2017 March-April; 38(2): 66–70. ISSN: 1971-145X
Published online 2017 July 9. doi: 10.11138/gchir/2017.38.2.066.

Spontaneous chronic subdural hematoma in young adult: the role of missing coagulation factors

M. DOBRAN,1 M. IACOANGELI,1 A.R. SCORTICHINI,2 F. MANCINI,1 R. BENIGNI,1 D. NASI,1 M. GLADI,1 and M. SCERRATI1

1Department of Neurosurgery, “Umberto I” University General Hospital, “Università Politecnica delle Marche”, Ancona, Italy
2Clinic of Hematology, “Umberto I” General Hospital, “Università Politecnica delle Marche”, Ancona, Italy

Corresponding Author: Mauro Dobran, e-mail: dobran@libero.it

Abstract

Aim
Chronic subdural hematoma (CSDH) is typically in elderly and rarely in young people. To prevent complications and re-bleeding after surgical treatment of CSDH it is important to assess the risk factors as coagulation disorders especially in young patients (below 65 years) with no history of head trauma, alcohol abuse or anticoagulant therapy.

Patients and methods
This study consists of 16 patients (12 males, 4 females) with age ranging from 27 to 59 years (median 48,25 years) operated for CSDH. All patients are submitted to routine coagulation parameters pre-operatively and complete screening for unknown coagulation deficit in the follow-up.

Results
Factor VII was altered in 6 out of 16 patients and one patient had the alteration of the Von Willebrand factor. Recurrence occurred in 4 out of 16 patients and all of these patients were positive for factor VII deficiency. Three pts were in therapy with ASA. No patients were alcoholists or suffered from hematological disease.

Conclusion
In this study we documented that the decreased activity of VII factor may play a role in the pathophysiology and recurrence of spontaneous CSDH in young adults. We suggest that for young patients aged under 65 y.o. suffered from CSDH the screening of coagulation factors is useful to planning a safely and correct surgical therapy.
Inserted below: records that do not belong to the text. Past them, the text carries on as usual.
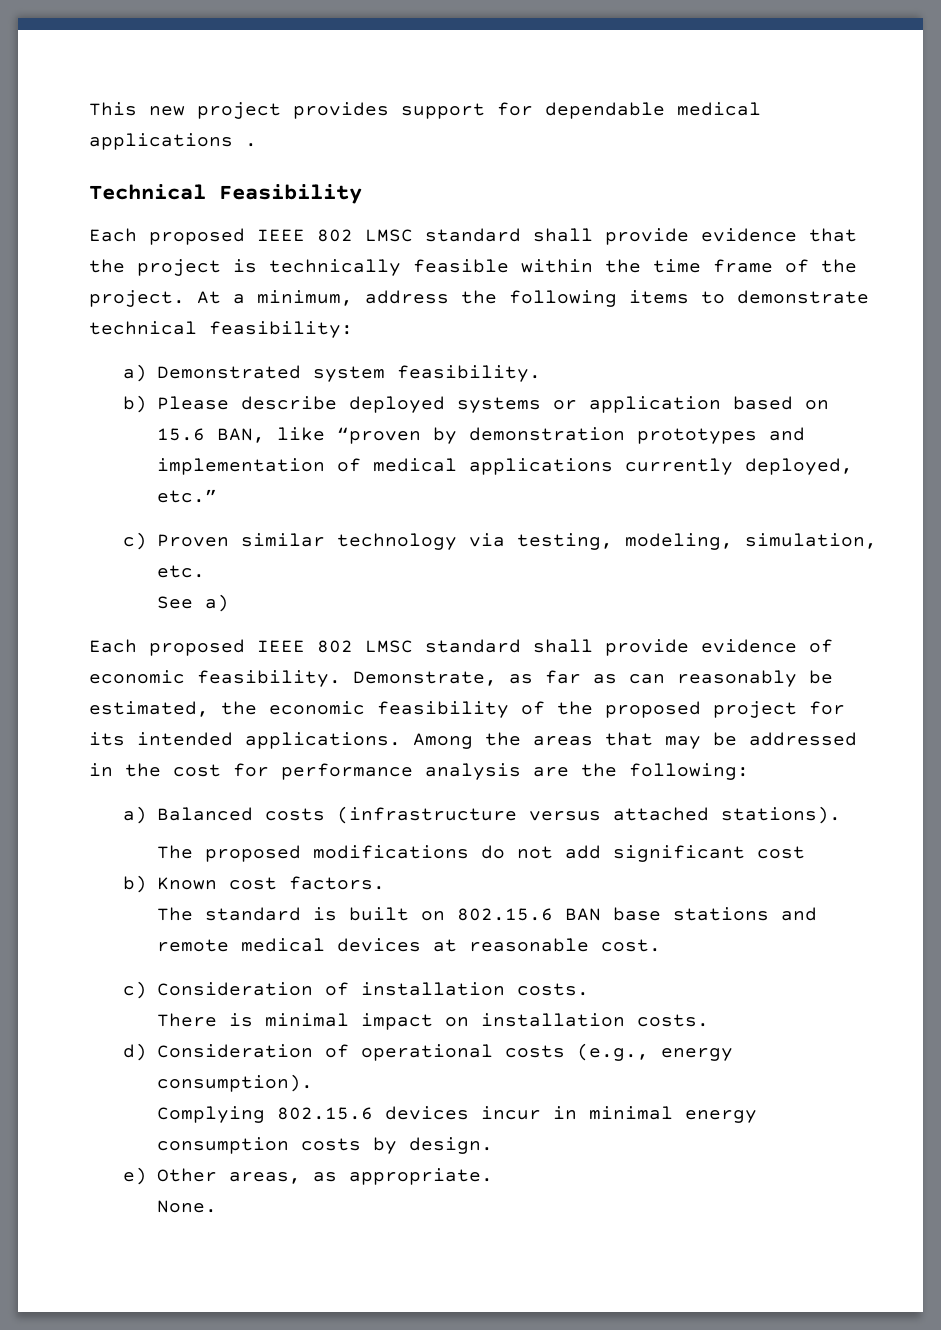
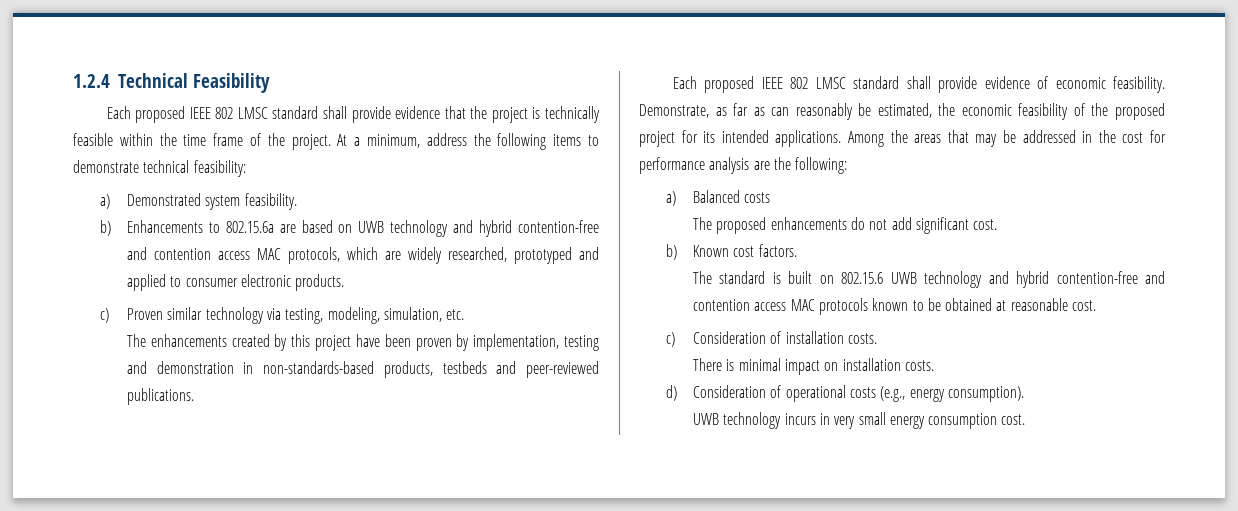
- This new project provides support for dependable medical applications .
- Technical Feasibility
+ 1.2.4 Technical Feasibility
- b) Please describe deployed systems or application based on 15.6 BAN, like “proven by demonstration prototypes and implementation of medical applications currently deployed, etc.”
+ b) Enhancements to 802.15.6a are based on UWB technology and hybrid contention-free and contention access MAC protocols, which are widely researched, prototyped and applied to consumer electronic products.
- See a)
+ The enhancements created by this project have been proven by implementation, testing and demonstration in non-standards-based products, testbeds and peer-reviewed publications.
- a) Balanced costs (infrastructure versus attached stations).
+ a) Balanced costs
- The proposed modifications do not add significant cost
+ The proposed enhancements do not add significant cost.
- The standard is built on 802.15.6 BAN base stations and remote medical devices at reasonable cost.
+ The standard is built on 802.15.6 UWB technology and hybrid contention-free and contention access MAC protocols known to be obtained at reasonable cost.
- Complying 802.15.6 devices incur in minimal energy consumption costs by design.
- e) Other areas, as appropriate.
- None.
+ UWB technology incurs in very small energy consumption cost.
Keywords: Chronic subdural hematoma, Factor VII deficiency, Head trauma, Recurrence, Hematological disease

Introduction

Chronic subdural hematoma (CSDH) is characterized by an “old collection” of blood and blood breakdown products in the subdural space typically in elderly and rarely in young people. The frequency is 58.1 cases per 100.000 population per year in patients over 65 years of age and only 3,4 cases per 100.000 population per year under 60 years of age (1). The symptoms often occur suddenly and mimic an ischemic stroke (2) with motor weakness, dysphasia, amnesia or decreased level of consciousness. Most patients have a favorable prognosis if proper surgical treatment is chosen.

The etiology remains unknown in over 25% of cases because many patients have not experienced a prior traumatic event (3, 4) and others only a mild trauma (5). The spontaneous re-bleeding from the membranes covering the CSDH (68) is the mechanism of increasing the hematoma and beginning of symptoms. Fragile neovessels in the membranes that cover the CSDH and an imbalance between activated coagulation and fibrinolysis have been discussed as possible causes of multiple re-bleeding events and the chronic nature of the subdural hematoma especially in young people (9). Other causes of poor outcome are ethylism and anticoagulant therapy (10).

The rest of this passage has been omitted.